**What you need to do**: What lines of the data below hold the string "text"? Copy each one out.

[Web document revisions]
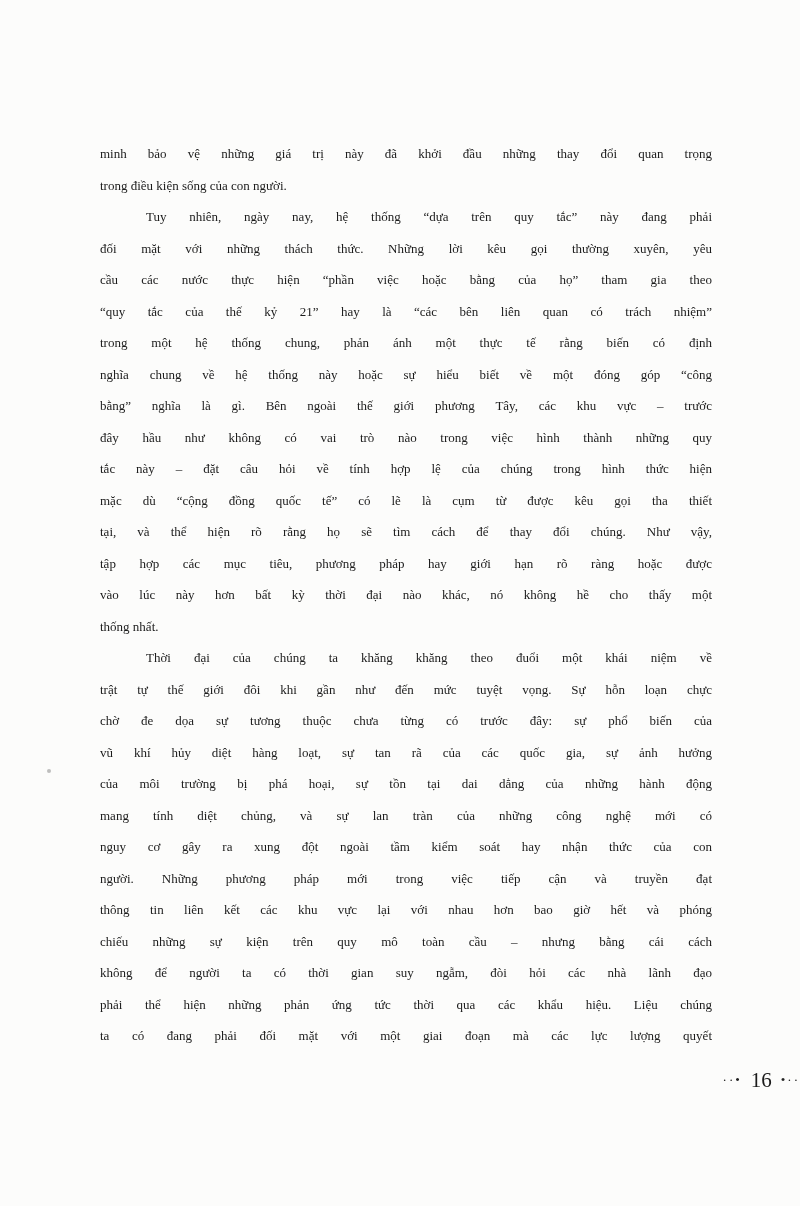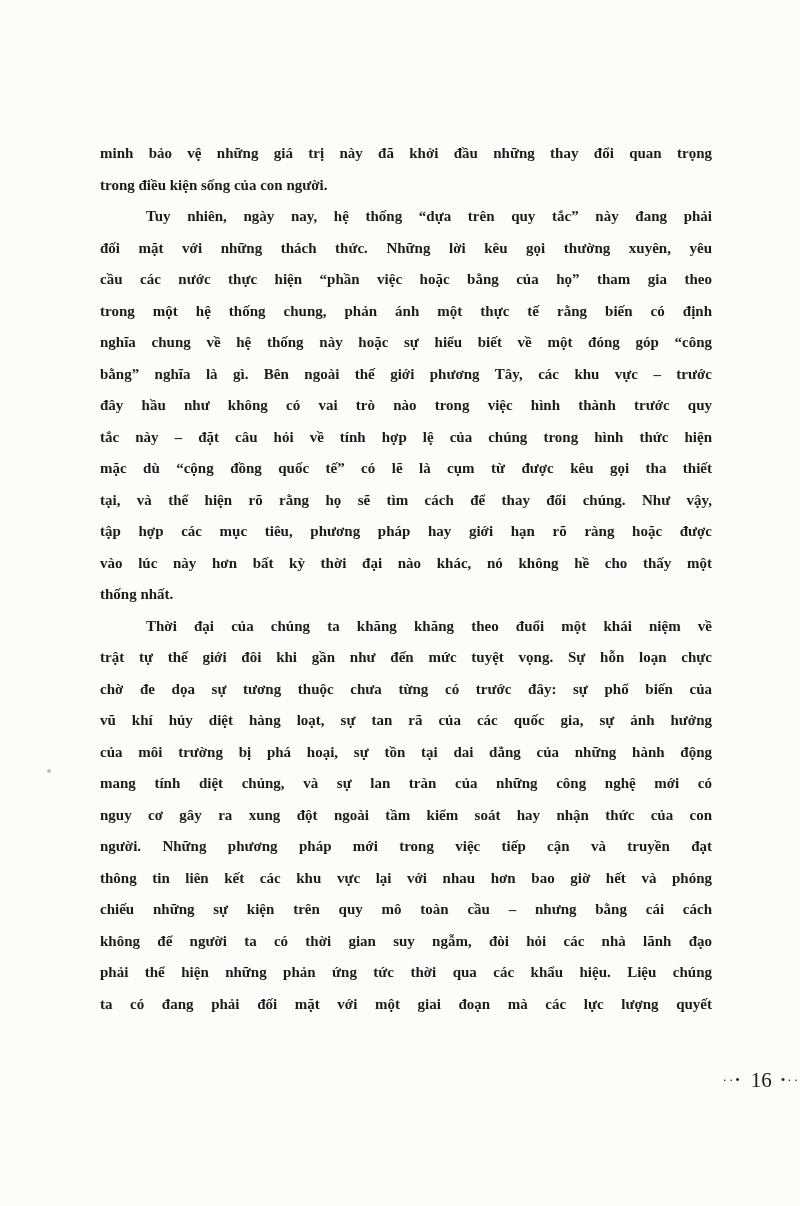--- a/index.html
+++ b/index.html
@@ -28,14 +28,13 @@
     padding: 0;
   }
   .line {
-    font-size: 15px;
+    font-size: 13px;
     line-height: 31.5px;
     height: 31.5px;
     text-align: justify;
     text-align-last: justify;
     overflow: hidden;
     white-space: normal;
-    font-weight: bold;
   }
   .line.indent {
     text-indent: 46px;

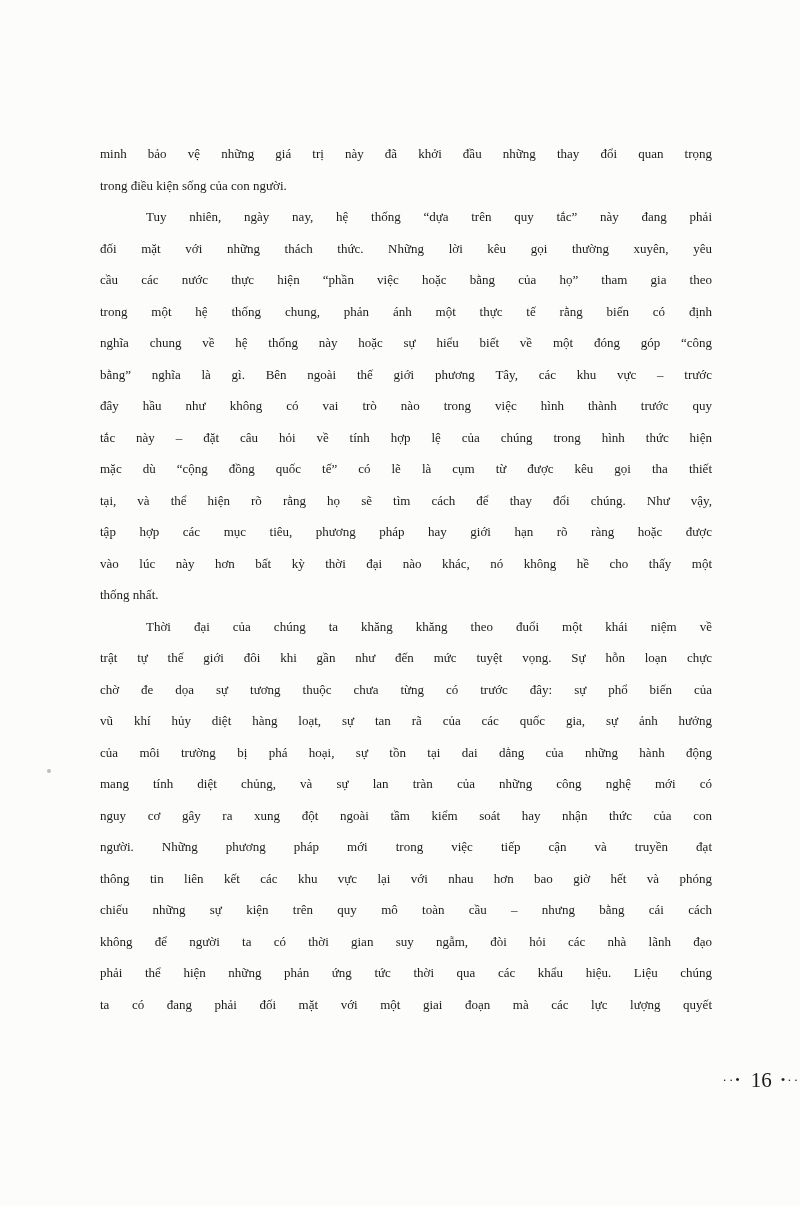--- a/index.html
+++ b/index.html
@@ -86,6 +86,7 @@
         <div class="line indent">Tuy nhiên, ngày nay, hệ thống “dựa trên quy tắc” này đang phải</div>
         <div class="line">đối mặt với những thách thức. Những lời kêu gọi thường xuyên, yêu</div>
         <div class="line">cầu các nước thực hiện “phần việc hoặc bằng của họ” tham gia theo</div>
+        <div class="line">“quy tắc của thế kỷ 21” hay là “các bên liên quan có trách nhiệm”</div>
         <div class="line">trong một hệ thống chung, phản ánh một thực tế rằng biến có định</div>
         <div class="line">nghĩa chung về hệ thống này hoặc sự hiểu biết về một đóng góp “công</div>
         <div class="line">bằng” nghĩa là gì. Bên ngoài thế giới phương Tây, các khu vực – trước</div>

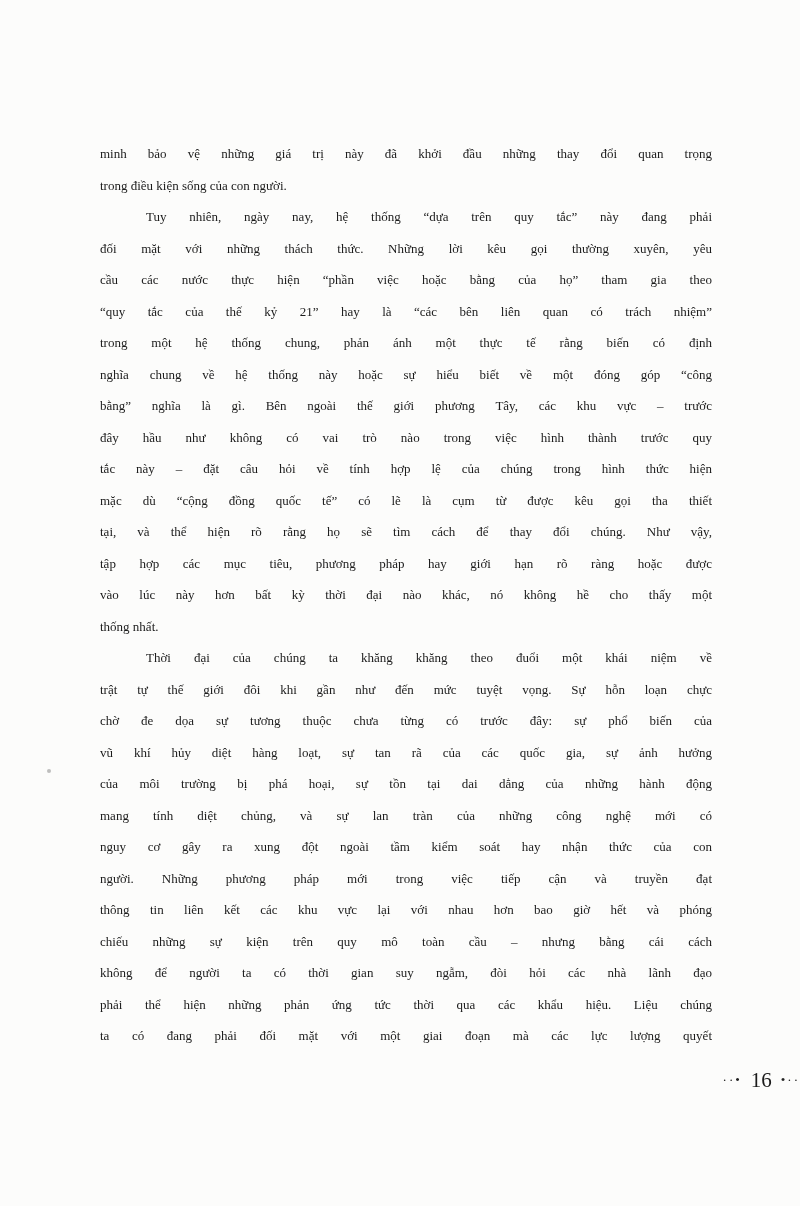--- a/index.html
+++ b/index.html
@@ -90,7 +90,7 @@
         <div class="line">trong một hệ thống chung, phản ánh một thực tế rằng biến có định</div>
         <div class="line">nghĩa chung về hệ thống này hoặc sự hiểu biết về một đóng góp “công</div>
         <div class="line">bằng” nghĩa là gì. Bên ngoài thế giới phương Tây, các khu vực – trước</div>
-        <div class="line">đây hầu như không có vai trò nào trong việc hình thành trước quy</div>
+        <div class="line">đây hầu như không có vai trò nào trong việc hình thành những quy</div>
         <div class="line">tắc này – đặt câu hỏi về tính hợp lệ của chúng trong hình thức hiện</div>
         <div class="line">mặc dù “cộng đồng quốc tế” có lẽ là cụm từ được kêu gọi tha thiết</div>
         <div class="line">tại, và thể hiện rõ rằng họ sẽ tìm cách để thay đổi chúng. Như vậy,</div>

==

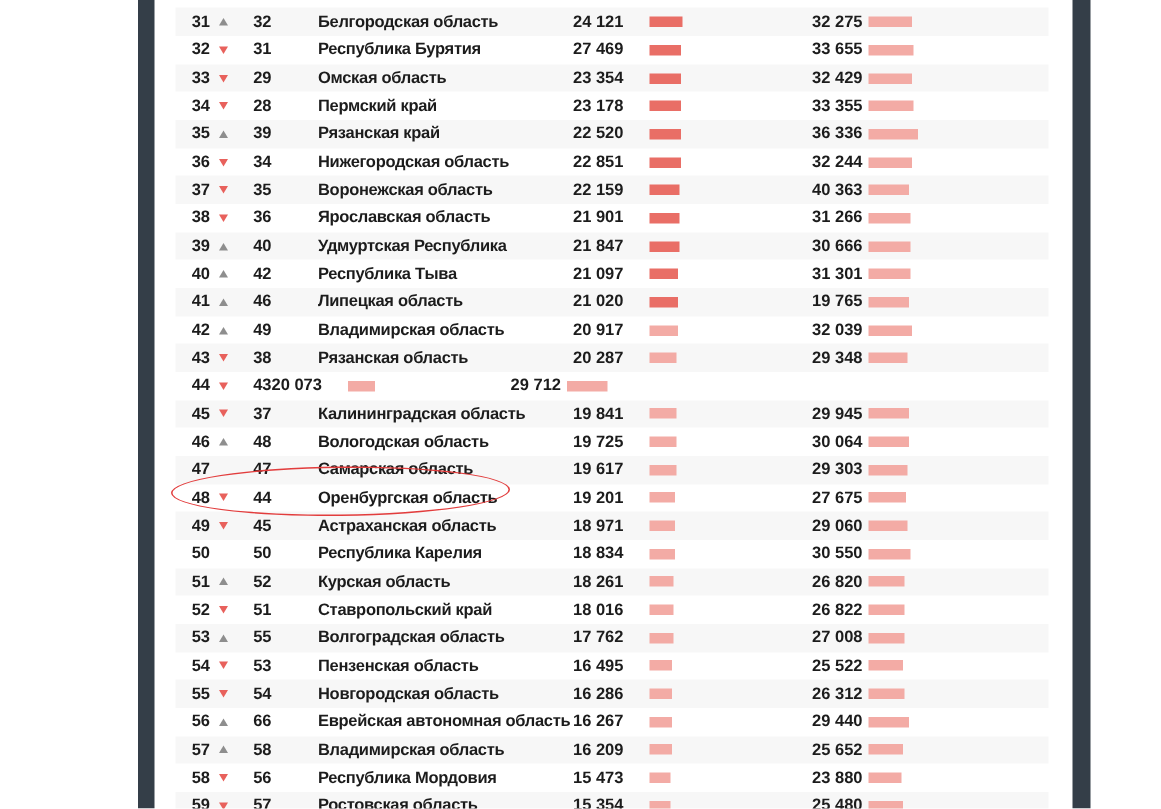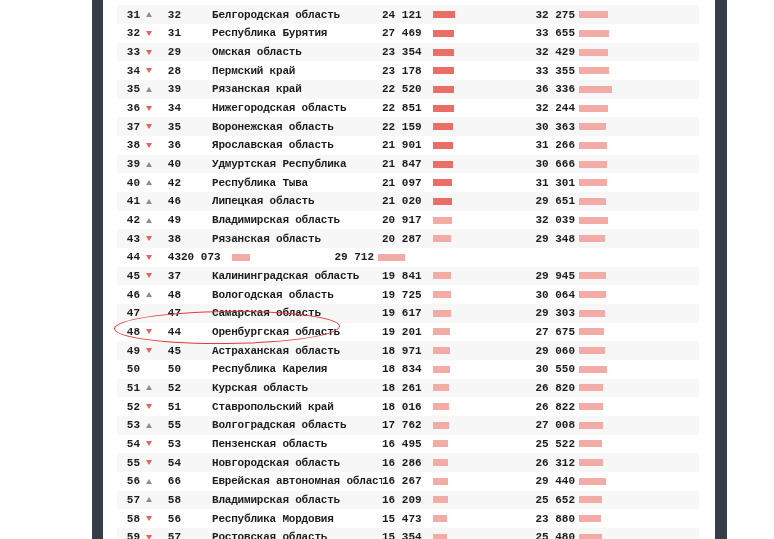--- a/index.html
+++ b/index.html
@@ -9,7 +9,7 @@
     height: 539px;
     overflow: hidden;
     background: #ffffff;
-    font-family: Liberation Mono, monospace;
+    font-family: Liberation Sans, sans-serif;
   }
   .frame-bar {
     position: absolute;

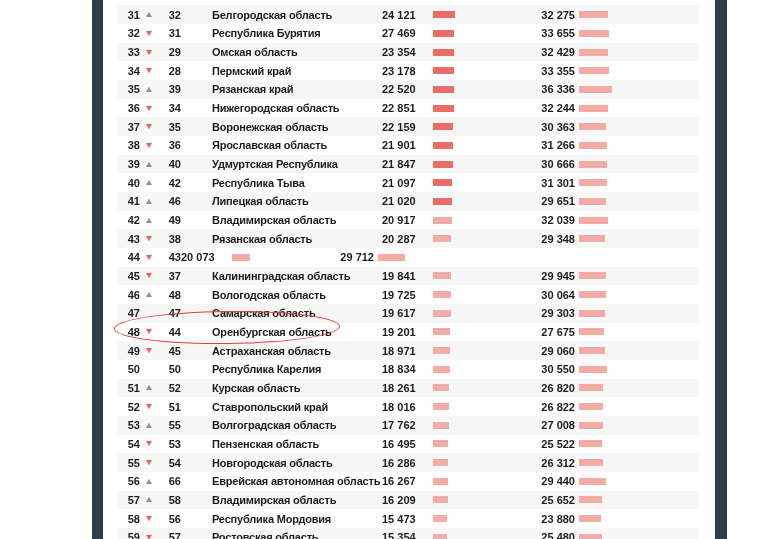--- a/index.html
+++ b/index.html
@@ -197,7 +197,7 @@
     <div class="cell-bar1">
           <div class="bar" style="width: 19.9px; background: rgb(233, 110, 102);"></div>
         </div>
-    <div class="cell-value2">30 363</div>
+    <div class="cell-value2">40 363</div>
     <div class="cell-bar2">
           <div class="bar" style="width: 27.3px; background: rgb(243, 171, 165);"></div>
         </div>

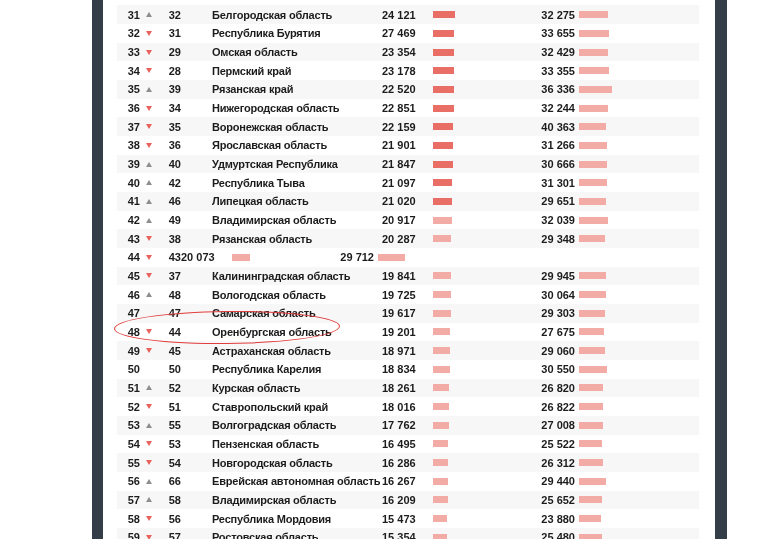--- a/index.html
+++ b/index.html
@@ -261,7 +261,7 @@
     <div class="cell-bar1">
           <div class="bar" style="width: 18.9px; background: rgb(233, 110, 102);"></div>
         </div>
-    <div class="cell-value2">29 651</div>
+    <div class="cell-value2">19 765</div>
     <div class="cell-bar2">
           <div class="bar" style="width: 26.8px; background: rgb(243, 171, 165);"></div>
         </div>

**Answer space**:
     text-align: justify;
     text-align-last: justify;
     text-indent: 46px;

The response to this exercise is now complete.